Nature v. Nurture: Are Bad Teeth Genetic?
It is well known that genetics are responsible for the overall structure of your body, but do teeth and gum issues also come from inherited traits? Sometimes it can be difficult to know if oral health issues are caused by nature or nurture, which then can make it more challenging to find the right solution! Read on to learn about which oral and dental health traits are affected by hereditary genes, and how to look after your teeth and gums accordingly…
Overcrowding of teeth in the mouth or crooked teeth is a hereditary trait and can make it harder to maintain good oral health as it is more difficult to reach certain areas in the mouth, which can allow plaque and cavities to form in the hidden spaces between your teeth. Overcrowding can also cause issues with misaligned bite, which can lead to further issues with jaw pain and chewing problems. However, orthodontic braces and retainers can help to realign your teeth and can even fix problems with overcrowding, so you don't have to be a victim to genetics forever!

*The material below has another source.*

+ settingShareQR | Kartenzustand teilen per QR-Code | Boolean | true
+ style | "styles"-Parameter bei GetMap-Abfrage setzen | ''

A predisposition to periodontal (gum) disease can also be passed down genetically and can cause a myriad of symptoms from toothache to bleeding gums. Luckily, gum disease can be treated and managed as long as it’s caught early! If you are aware of gum disease in your family, make sure you mention this to your dentist as they can take this into account when making an individual treatment plan for you.

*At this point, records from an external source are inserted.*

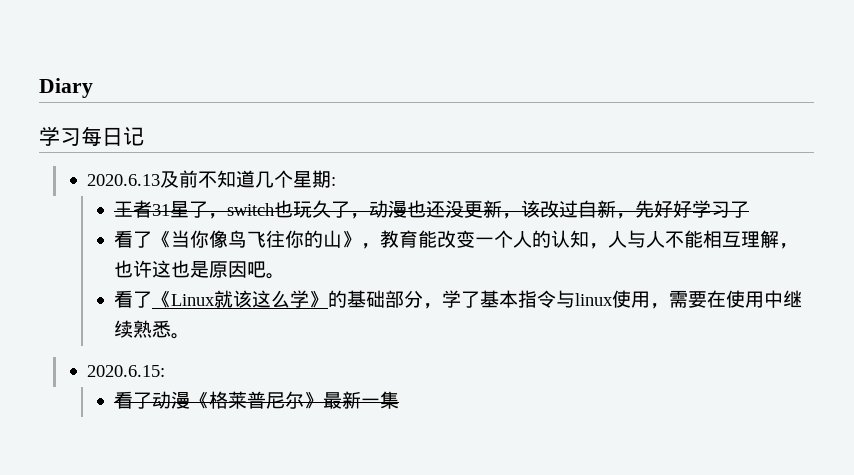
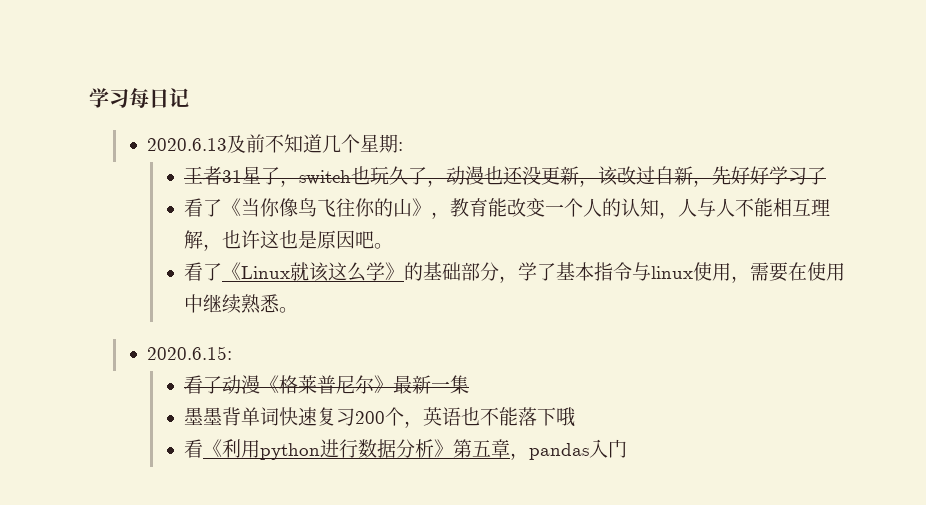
- Diary
+ 墨墨背单词快速复习200个，英语也不能落下哦
+ 看《利用python进行数据分析》第五章，pandas入门

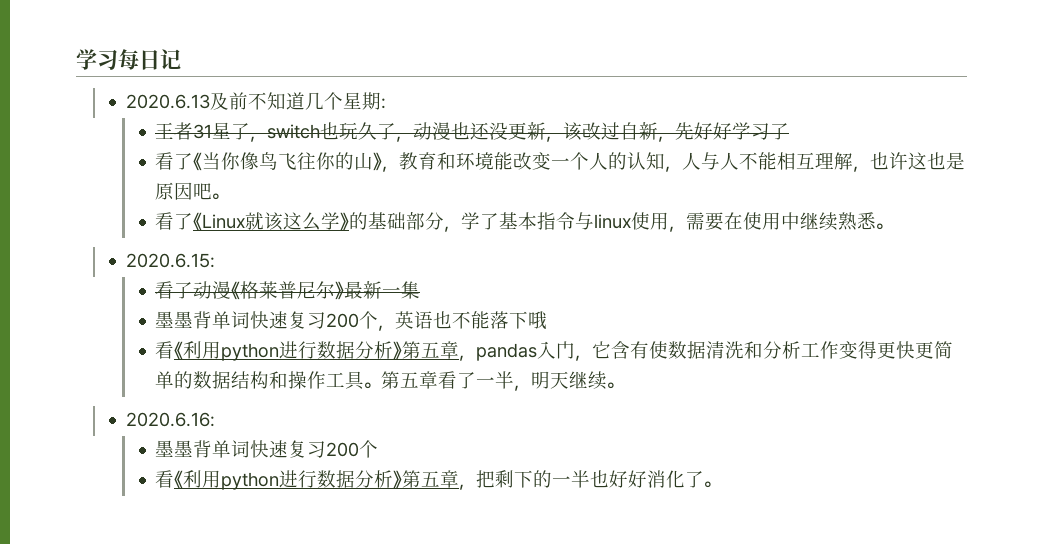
- 看了《当你像鸟飞往你的山》，教育能改变一个人的认知，人与人不能相互理解，也许这也是原因吧。
+ 看了《当你像鸟飞往你的山》，教育和环境能改变一个人的认知，人与人不能相互理解，也许这也是原因吧。
- 看《利用python进行数据分析》第五章，pandas入门
+ 看《利用python进行数据分析》第五章，pandas入门，它含有使数据清洗和分析工作变得更快更简单的数据结构和操作工具。第五章看了一半，明天继续。
+ 2020.6.16:
+ 墨墨背单词快速复习200个
+ 看《利用python进行数据分析》第五章，把剩下的一半也好好消化了。

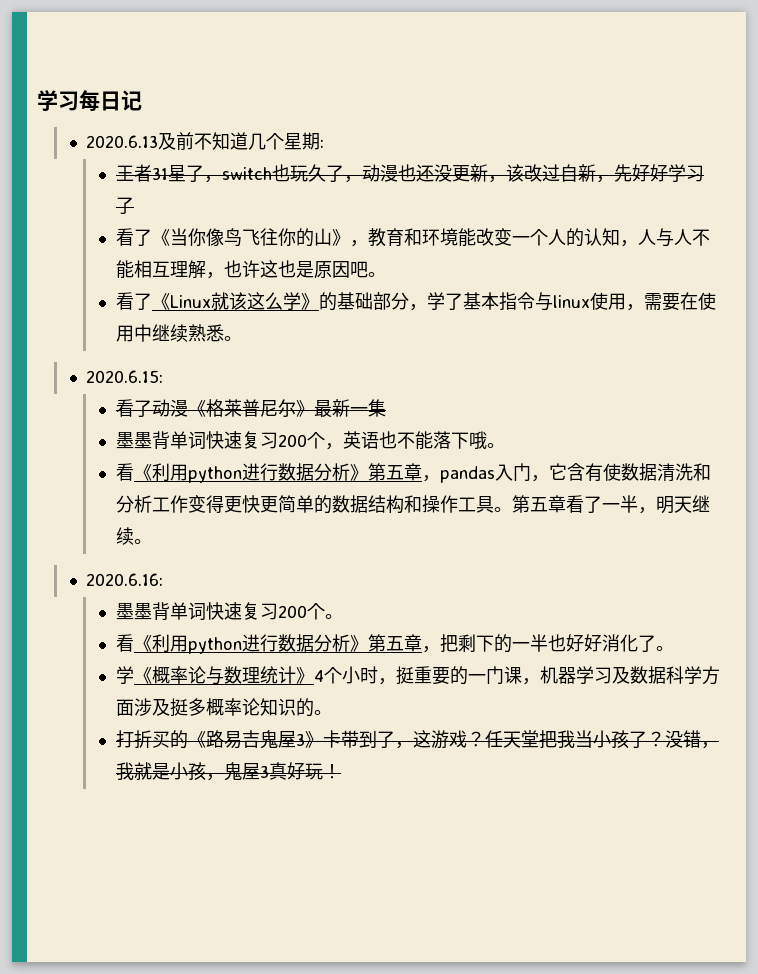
- 墨墨背单词快速复习200个，英语也不能落下哦
+ 墨墨背单词快速复习200个，英语也不能落下哦。
  2020.6.16:
- 墨墨背单词快速复习200个
+ 墨墨背单词快速复习200个。
+ 学《概率论与数理统计》4个小时，挺重要的一门课，机器学习及数据科学方面涉及挺多概率论知识的。
+ 打折买的《路易吉鬼屋3》卡带到了，这游戏？任天堂把我当小孩了？没错，我就是小孩，鬼屋3真好玩！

The colour of your teeth is determined by a mix of genetic traits and your environment. Some people can have thinner enamel, which is genetically passed down and can be more susceptible to yellowing. However, the colour of your teeth can also be affected by certain foods and drinks, whether or not you smoke, and poor oral hygiene. Make sure you’re doing the best by your teeth by brushing and flossing regularly, and visiting your dentist twice yearly. If you are unhappy with the colour of your teeth even after giving them the best cleaning routine, you can look into whitening treatments applied either at home or in-office at your dentist. Nature might determine your tooth colour, but in this case you have options on how to change this to better suit you!

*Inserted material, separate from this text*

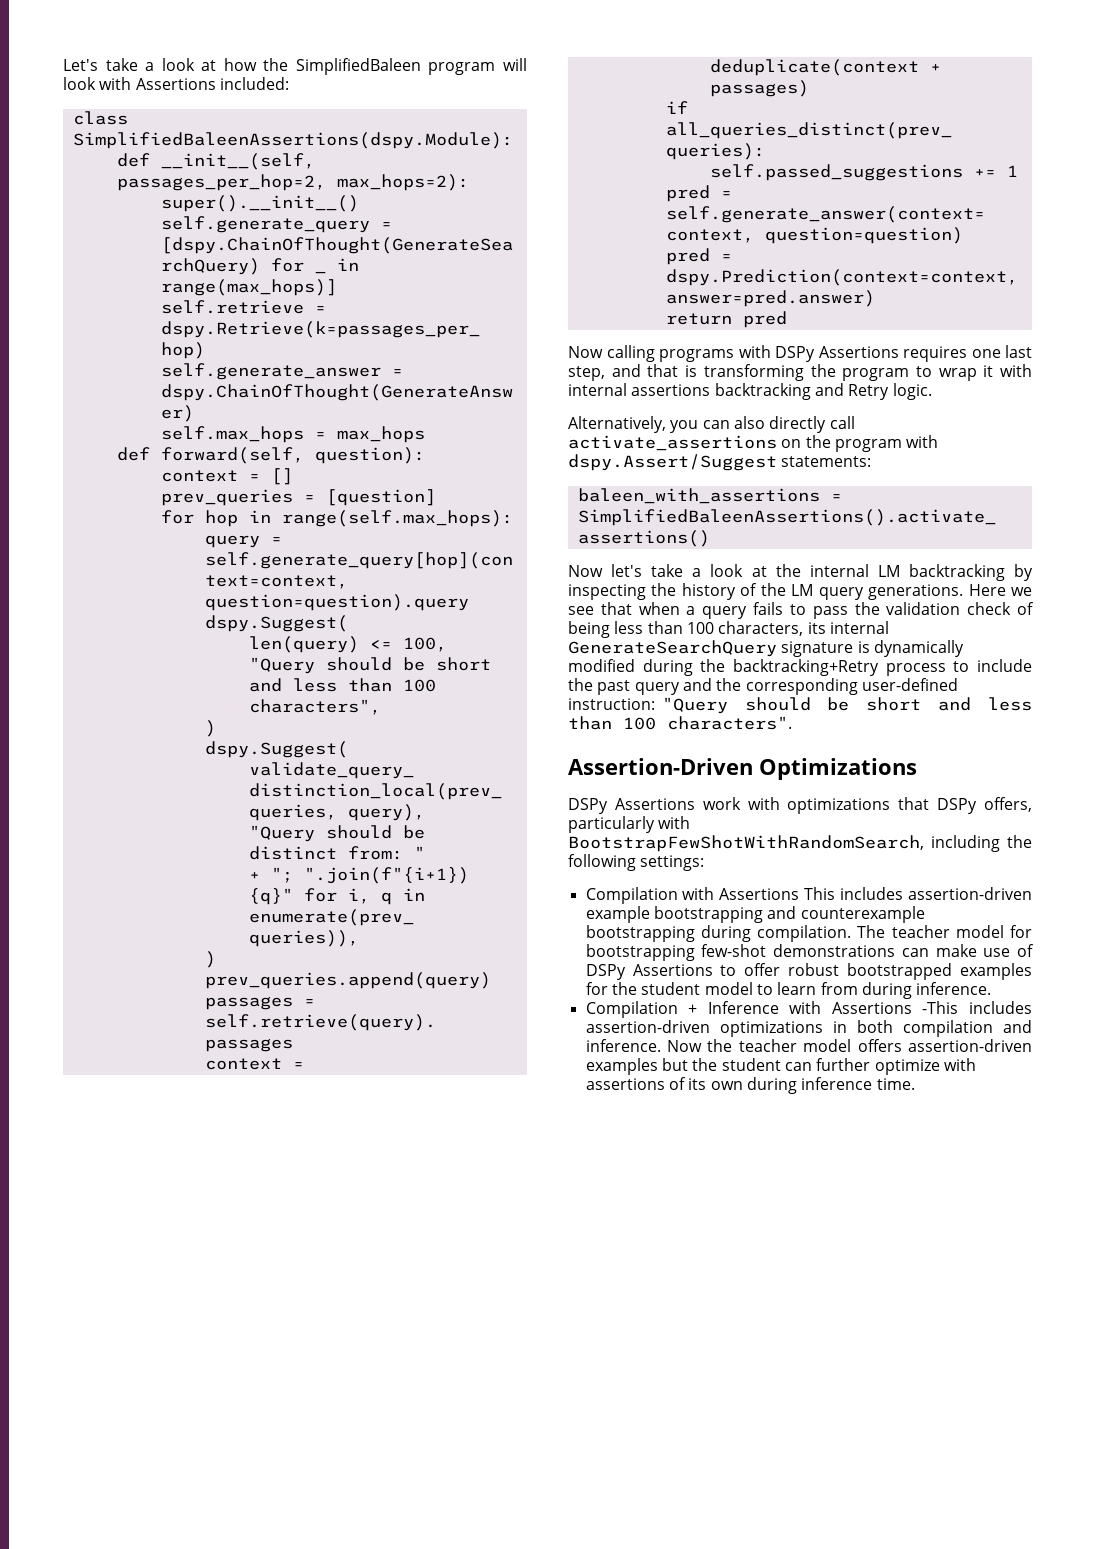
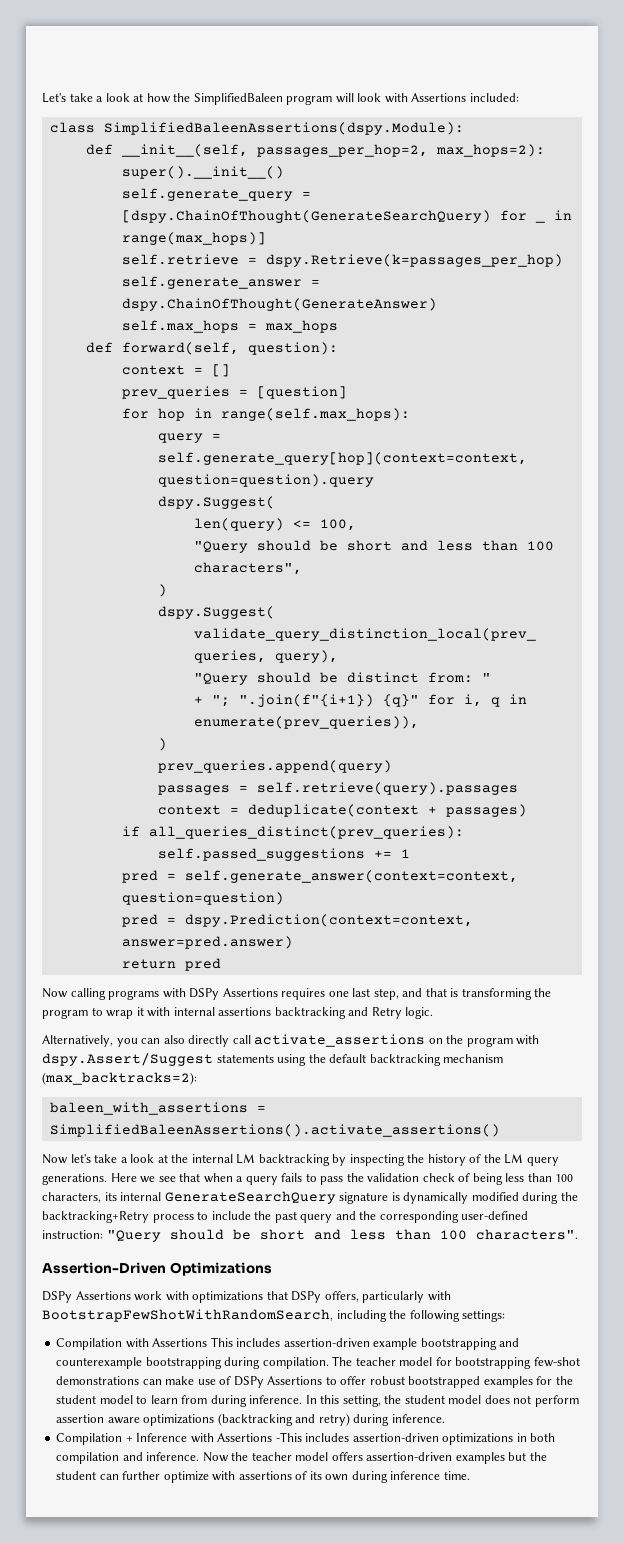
- Alternatively, you can also directly call activate_assertions on the program with dspy.Assert/Suggest statements:
+ Alternatively, you can also directly call activate_assertions on the program with dspy.Assert/Suggest statements using the default backtracking mechanism (max_backtracks=2):
+ In this setting, the student model does not perform assertion aware optimizations (backtracking and retry) during inference.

In a nutshell: Yes, some oral health attributes are directly linked to genetics, but that doesn’t mean you have no control over your overall dental health and aesthetics! Don’t be discouraged by traits that have been passed down to you, remember that everyone is different and very few people get through life with no dental health issues. Rather than stressing about things you cannot control, seize control of those you can! Maintain your oral health to the best of your ability by brushing twice daily with a good quality toothbrush and flossing, and make sure to pay regular visits to your dentist!